A mobile mapping app that draws on crowdsourced data to help humanitarian responders find people in remote areas is being rolled out by Médecins Sans Frontières
A mobile mapping app that uses crowdsourced data to help responders find people in remote areas quickly, is being used by international medical humanitarian organisation Médecins Sans Frontières (MSF).
MSF estimates that the homes of hundreds of millions of people from the world’s most vulnerable communities are not mapped. It’s impossible for aid workers to know exactly where and how many people are living in these parts of the world. This makes it difficult to plan mass vaccination campaigns, understand how diseases are spreading as well as deliver other life-saving activities.
MSF personnel told the MSF’s Scientific Days meeting in London last week that the MapSwipe app has helped them locate people even during urgent missions – but that it needs work to be more reliable.

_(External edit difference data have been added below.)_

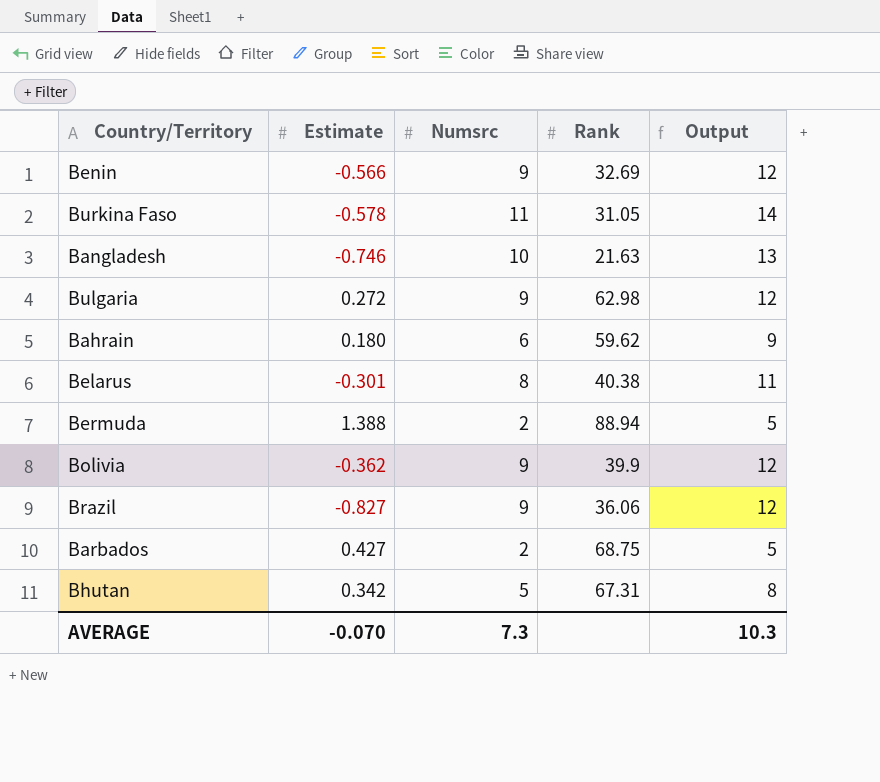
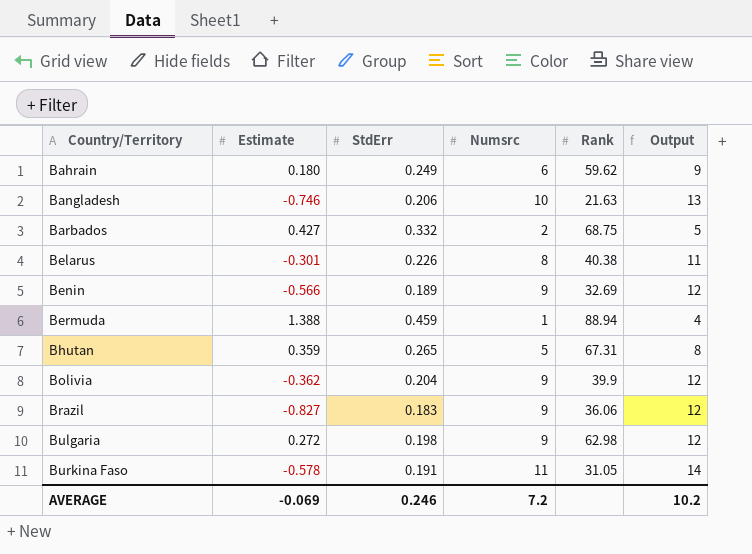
row order: none -> Country/Territory ascending
column StdErr | position: none -> 3
Bermuda | Numsrc: 2 -> 1
Bermuda | Output: 5 -> 4
Bhutan | Estimate: 0.342 -> 0.359
AVERAGE | Estimate: -0.070 -> -0.069
AVERAGE | Numsrc: 7.3 -> 7.2
AVERAGE | Output: 10.3 -> 10.2

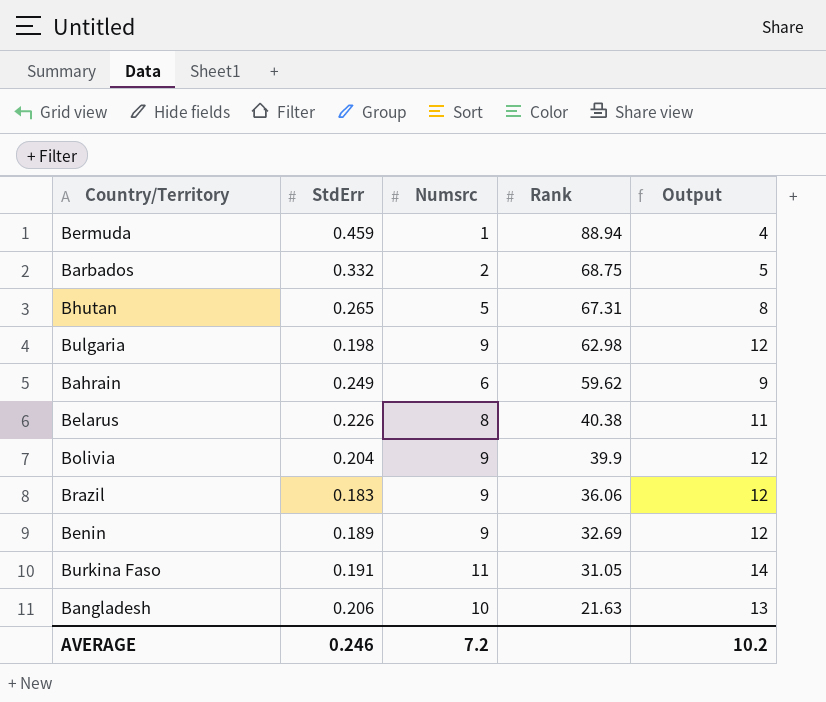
row order: Country/Territory ascending -> Rank descending
column Estimate | position: 2 -> none

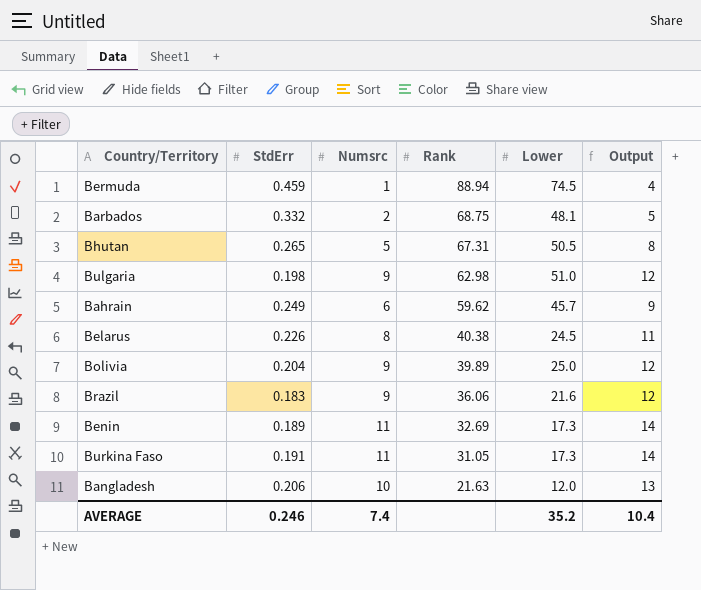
column Lower | position: none -> 5
Bolivia | Rank: 39.9 -> 39.89
Benin | Numsrc: 9 -> 11
Benin | Output: 12 -> 14
AVERAGE | Numsrc: 7.2 -> 7.4
AVERAGE | Output: 10.2 -> 10.4

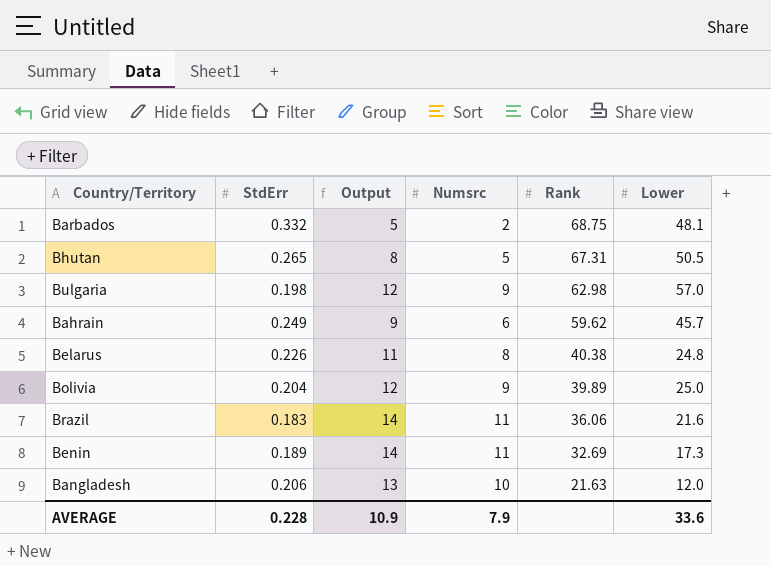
column Output | position: 6 -> 3
row Bermuda: 0.459 | 1 | 88.94 | 74.5 | 4 -> none
row Burkina Faso: 0.191 | 11 | 31.05 | 17.3 | 14 -> none
Bulgaria | Lower: 51.0 -> 57.0
Belarus | Lower: 24.5 -> 24.8
Brazil | Output: 12 -> 14
Brazil | Numsrc: 9 -> 11
AVERAGE | StdErr: 0.246 -> 0.228
AVERAGE | Output: 10.4 -> 10.9
AVERAGE | Numsrc: 7.4 -> 7.9
AVERAGE | Lower: 35.2 -> 33.6

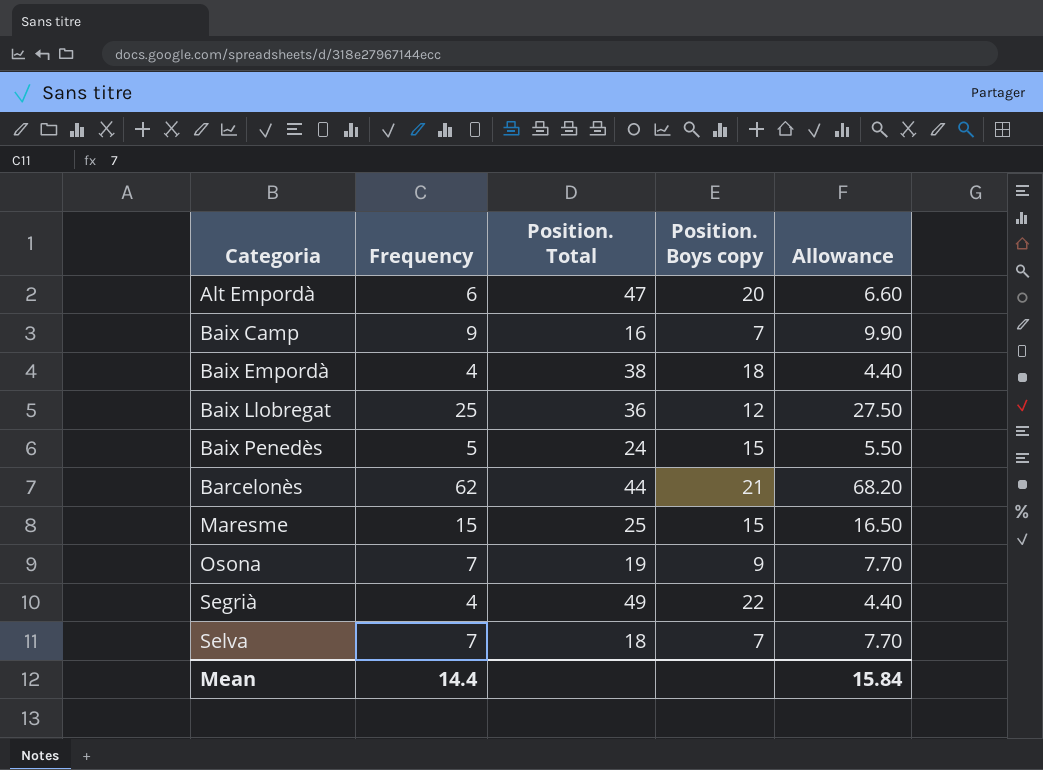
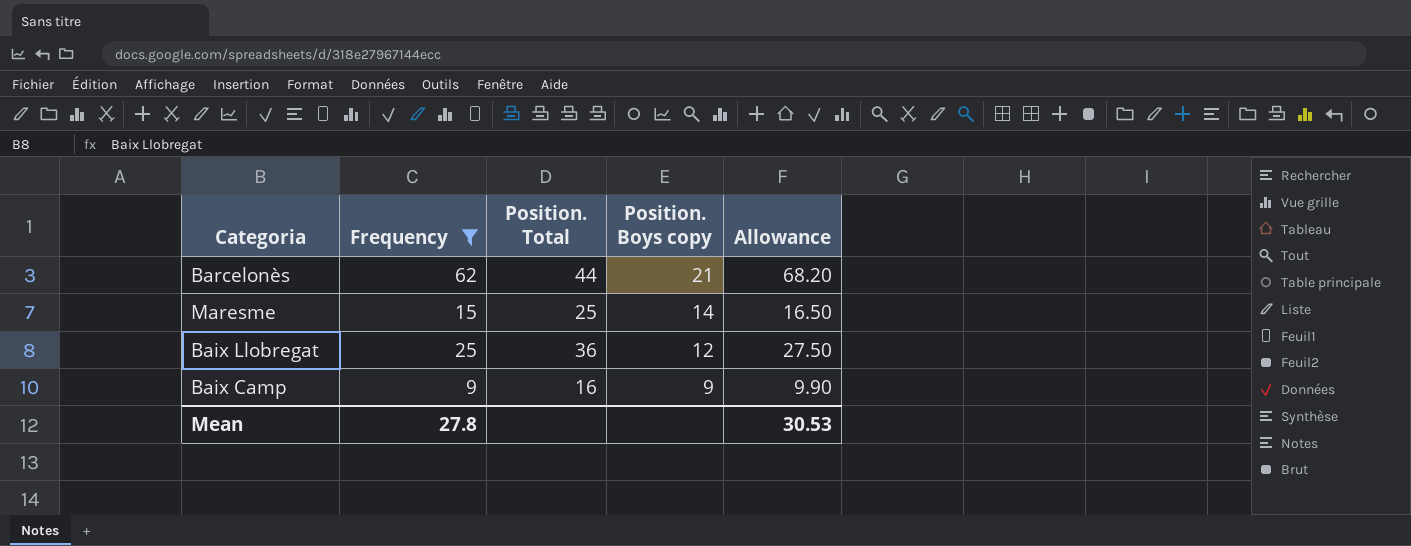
filter: none -> Frequency >= 9
row order: Categoria ascending -> Position. Boys copy descending
Maresme | Position. Boys copy: 15 -> 14
Baix Camp | Position. Boys copy: 7 -> 9
Mean | Frequency: 14.4 -> 27.8
Mean | Allowance: 15.84 -> 30.53

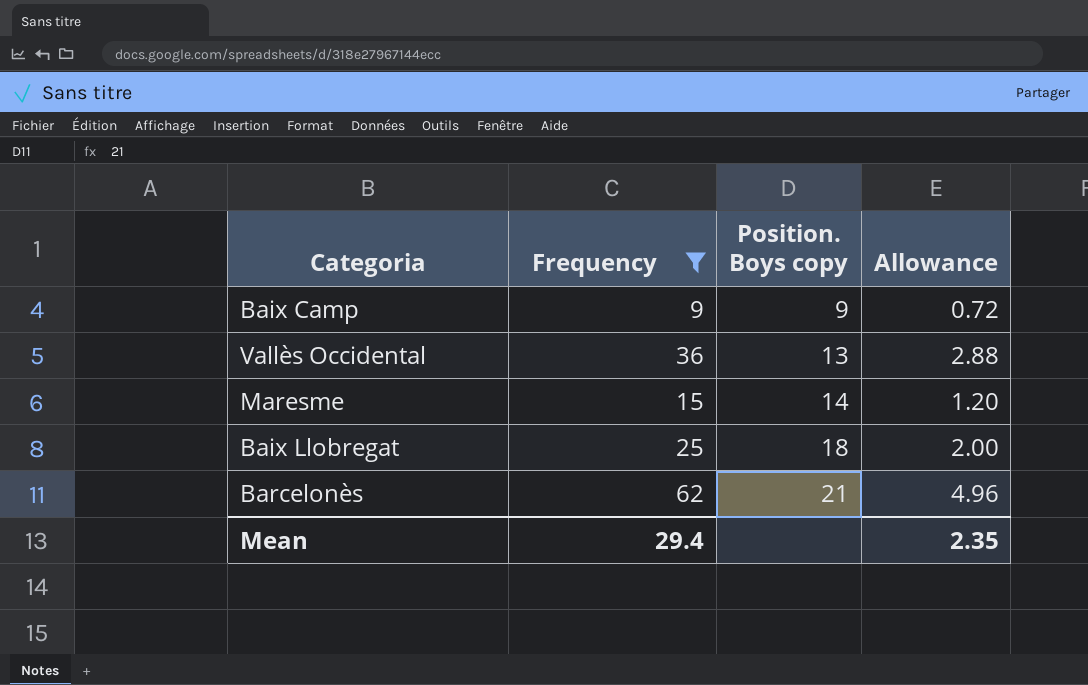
row order: Position. Boys copy descending -> Position. Boys copy ascending
column Position. Total | position: 3 -> none
column Allowance | formula: [Frequency] * 1.1 -> [Frequency] * 0.08
row Vallès Occidental: none -> 36 | 13 | 2.88
Baix Llobregat | Position. Boys copy: 12 -> 18
Mean | Frequency: 27.8 -> 29.4
Mean | Allowance: 30.53 -> 2.35

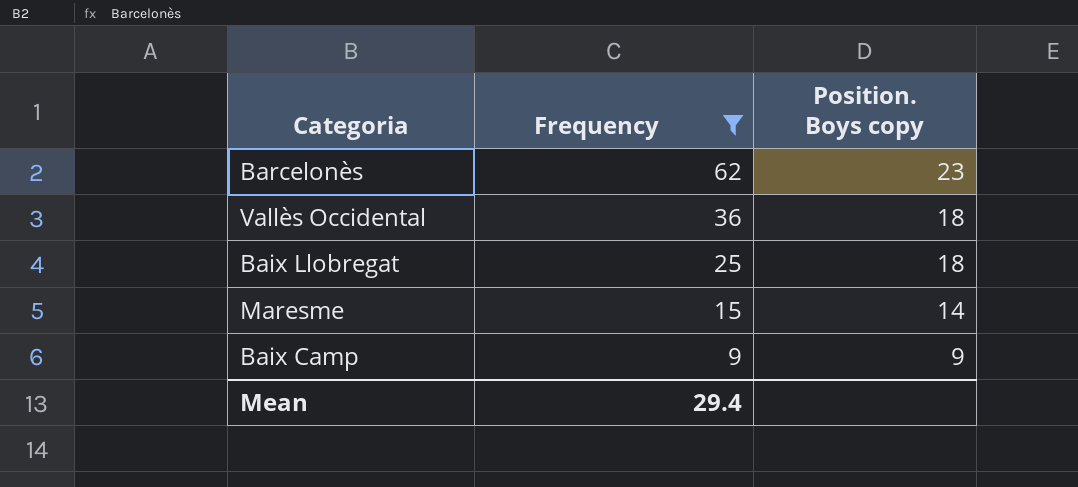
row order: Position. Boys copy ascending -> Frequency descending
column Allowance | formula: [Frequency] * 0.08 -> none
Barcelonès | Position. Boys copy: 21 -> 23
Vallès Occidental | Position. Boys copy: 13 -> 18

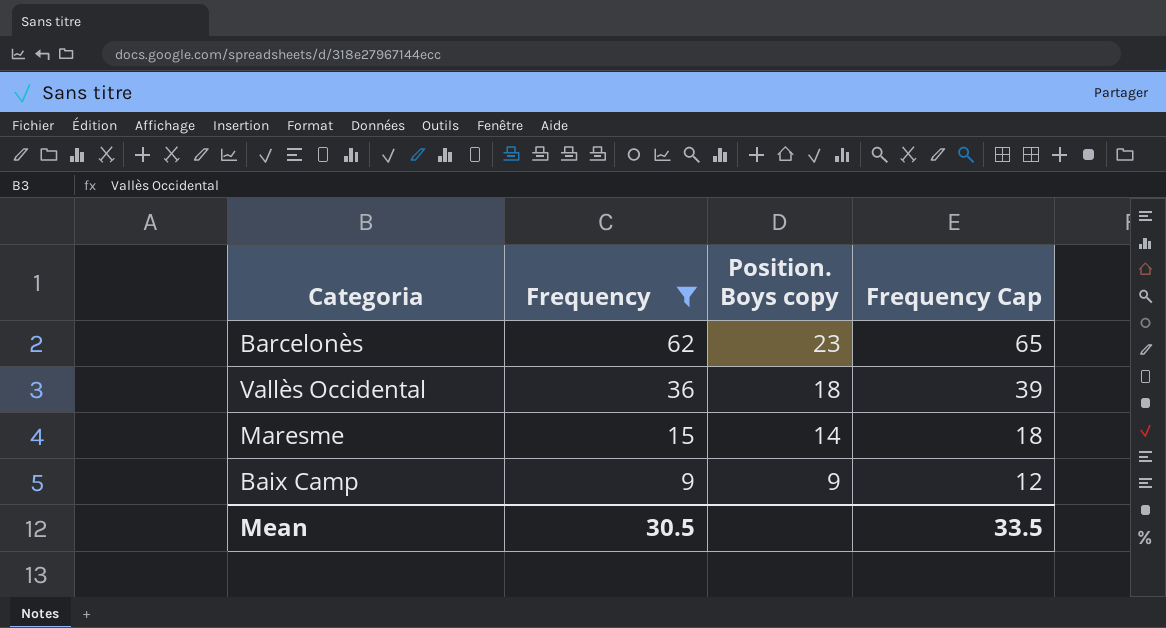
column Frequency Cap | formula: none -> [Frequency] + 3
row Baix Llobregat: 25 | 18 -> none
Mean | Frequency: 29.4 -> 30.5

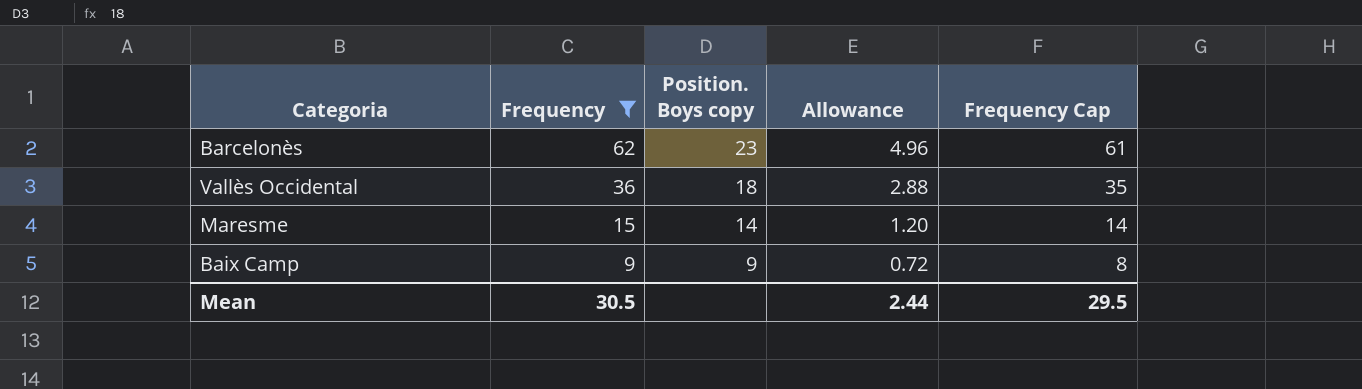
column Allowance | formula: none -> [Frequency] * 0.08
column Frequency Cap | formula: [Frequency] + 3 -> [Frequency] - 1
Mean | Frequency Cap: 33.5 -> 29.5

Finding people fast in an emergency, whether an earthquake or disease outbreak, can make the difference between life and death. Better knowledge of West Africa could have helped tackle the 2014 Ebola epidemic faster, MSF has said.
Launched last year, MapSwipe asks citizens to put together detailed maps of areas where existing geographical information is basic. It draws on the open-source platform OpenStreetMap, and is part of the Missing Maps project designed by MSF and partners…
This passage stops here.